Também nós, como cristãos, somos chamados a ser “sinais” discretos do poder do amor de Deus, humildes instrumentos do Reino do Senhor, cientes de que “a fraqueza de Deus é mais forte do que os homens” (cf. 1Cor 1,25) . O termo “sinal” não deve ser entendido como fraqueza ou conformidade, porque se “o sal perder o sabor, para nada mais serve, senão para ser lançado fora” (cf. Mt 5, 13). Nosso modo de ser cristãos deveria tornar-se aquele convite vivo e crível do grão de trigo que produz fruto; deve ser aquele “sinal” do Menino de Belém, Jesus, aqui e agora; deve ser um viver e um agir, capazes de demonstrar a alegria do “Natal”, por uma Vida vinda do Alto, capaz de “entregar-se” pelos outros por amor (Páscoa).

Os Pastores

A entrada de Deus na história dá-se por “portas secundárias” e métodos não convencionais, tanto que os Anjos levam o anúncio aos pastores e não aos sacerdotes do Templo. Os pastores eram pobres guardiões, pagos para cuidar das ovelhas; eram excluídos do povo por serem nômades e por frequentarem pessoas fora do povo, estrangeiras e, portanto, impuras segundo a lei. Por isso, foi primeiro a eles que os Anjos transmitiram o anúncio. Confia-lhes, por primeiro, a tarefa de adorar e ir anunciar: “Vamos a Belém e vejamos o que se realizou e o que o Senhor nos manifestou. Foram com grande pressa e viram Maria e José e o Menino deitado numa manjedoura… Os pastores voltaram glorificando e louvando a Deus…” (Lc 2, 15-20, Evangelho da Missa da Manhã).

Naqueles pastores nômades, que, como Jesus, não sabiam “onde repousar a cabeça” (Mt 8,20), vemos os nômades guardiões do nosso coração, aquela nossa parte inquieta que vigia, busca e espera Alguém, mas que, muitas vezes, se confunde, enganando a verdadeira fome e sede do coração.
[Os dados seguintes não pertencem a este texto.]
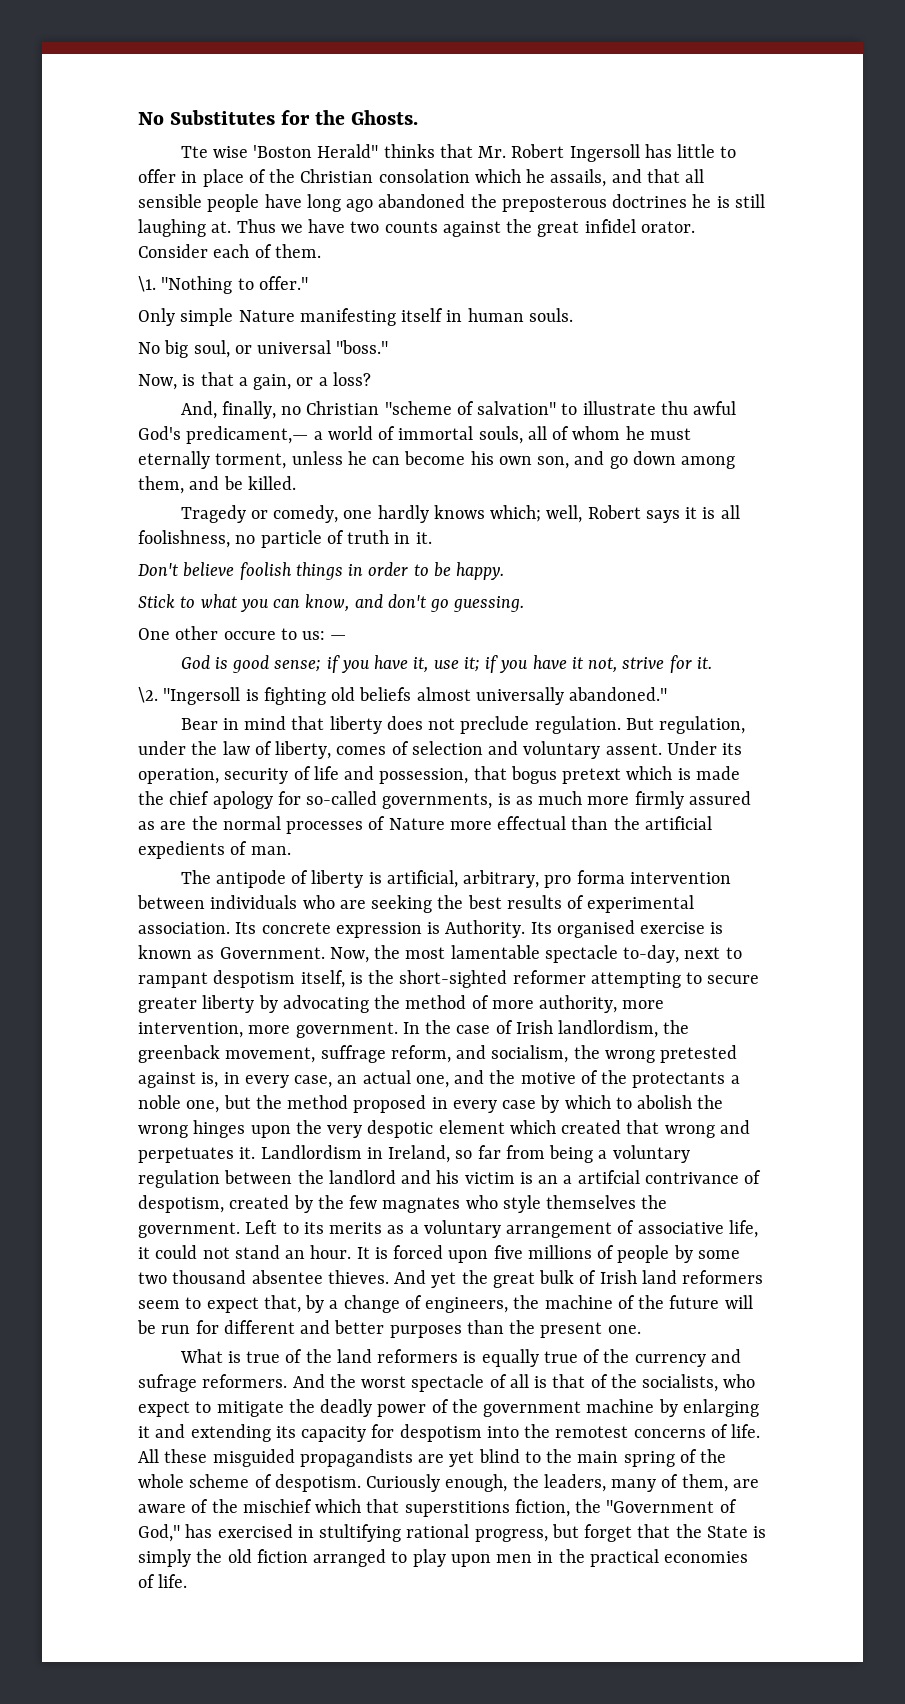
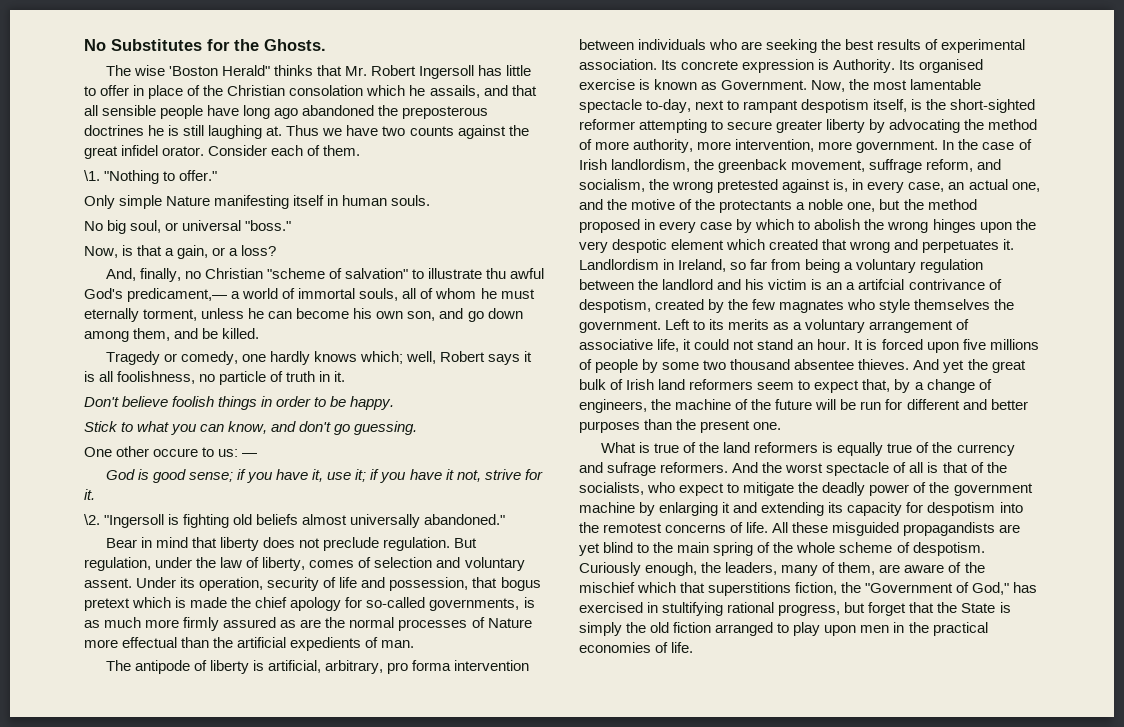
[180,146,208,158] Tte -> [105,65,131,76] The

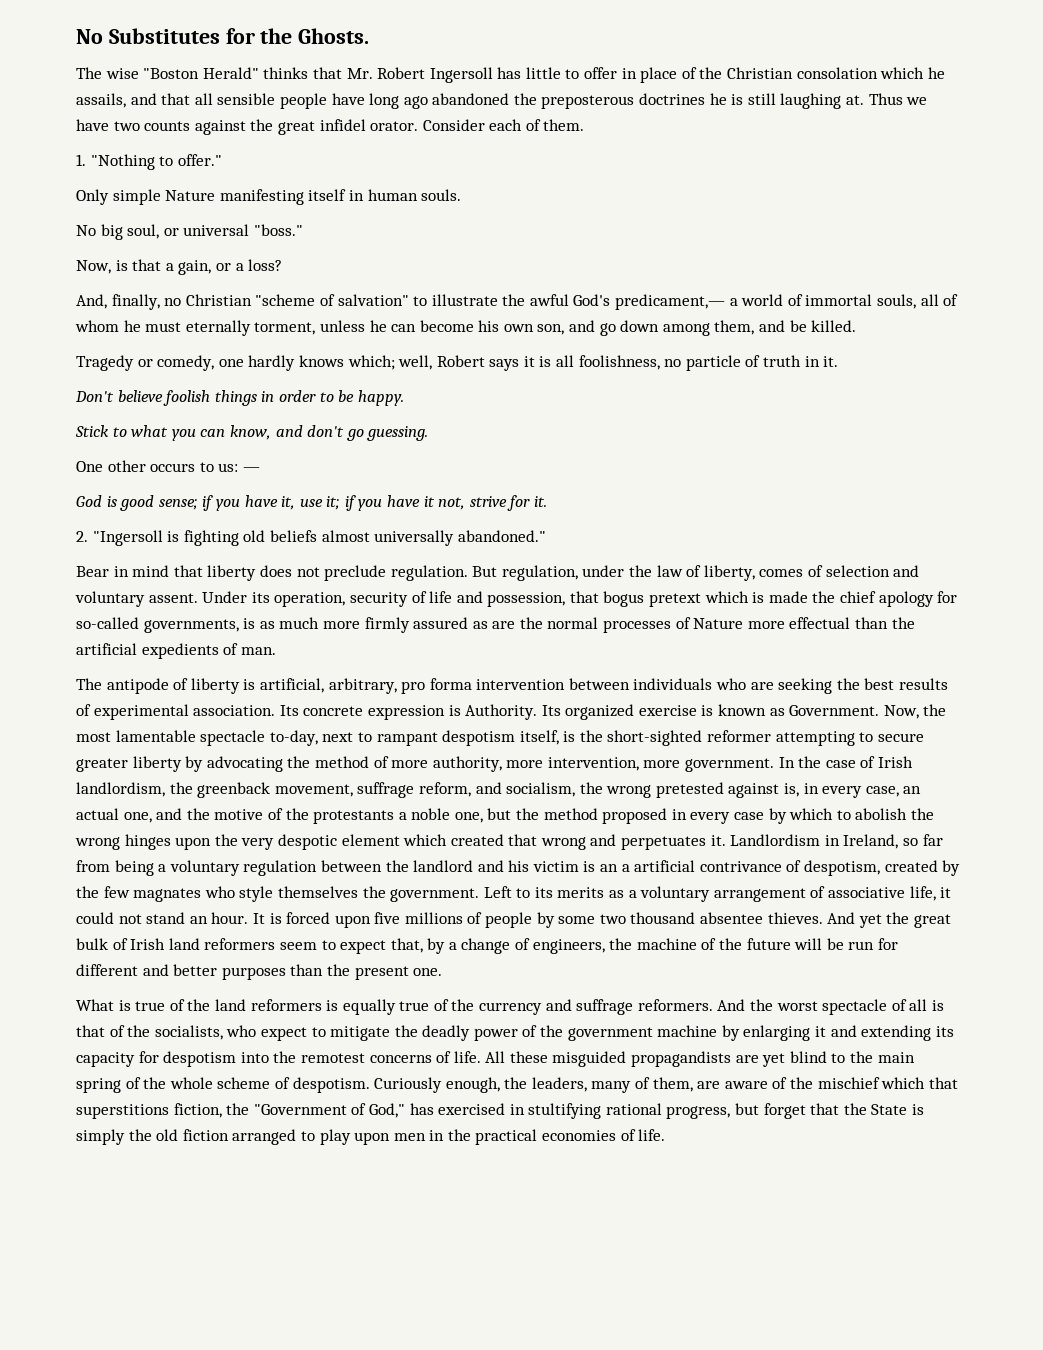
[168,66,218,76] 'Boston -> [143,68,200,79] "Boston
[84,170,100,181] \1. -> [76,154,86,166] 1.
[486,268,507,279] thu -> [502,294,526,306] the
[153,448,199,457] occure -> [150,463,196,472] occurs
[84,514,100,525] \2. -> [76,531,88,542] 2.
[919,59,984,73] organised -> [565,704,635,720] organized
[719,200,793,213] protectants -> [313,810,395,824] protestants
[858,279,905,290] artifcial -> [634,860,696,872] artificial
[607,462,657,476] sufrage -> [576,999,634,1015] suffrage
No fundo, cada um de nós é aquele pastor que tenta seguir seus pobres ideais e, quando pensa ter conseguido, percebe que o caminho ainda é muito longo.

Natal

O Natal de nosso Senhor Jesus recorda-nos que Deus está presente em todas as situações, nas quais pensamos que ele está ausente ou nas quais achamos que ele não pode estar. A nossa fé estimula-nos a viver o tempo natalino com maior serenidade e esperança: Deus está aqui, tão presente que, talvez ou com certeza, nos convida a rever nossos costumes; convida-nos a lembrar que, assim como Ele veio para nos salvar, também nós, através dele, só podemos nos salvar se caminharmos juntos, se aprendermos a cuidar uns dos outros; somos convidados a ser uma “manjedoura”, onde os outros possam se alimentar do pão da amizade, do amor, da misericórdia, da esperança. O Senhor oferece-se a nós para que possamos dar seu testemunho com a nossa vida. Como cristãos, somos convidados a assumir a esperança desta humanidade desnorteada e solitária, a sermos sentinelas da nova manhã … para que as trevas deste tempo sejam rompidas pela Luz, que vem do Senhor Jesus.

Jesus, nossa realidade decisiva

Jesus é a realidade decisiva da minha e da nossa existência. No Senhor Jesus, que se fez um de nós, aprendemos a ser todos irmãos, partilhando nossa solidariedade e a proximidade interior, que é o dom mais precioso, e louvando junto com os Anjos: “Glória a Deus nas alturas e paz na terra aos homens amados pelo Senhor”.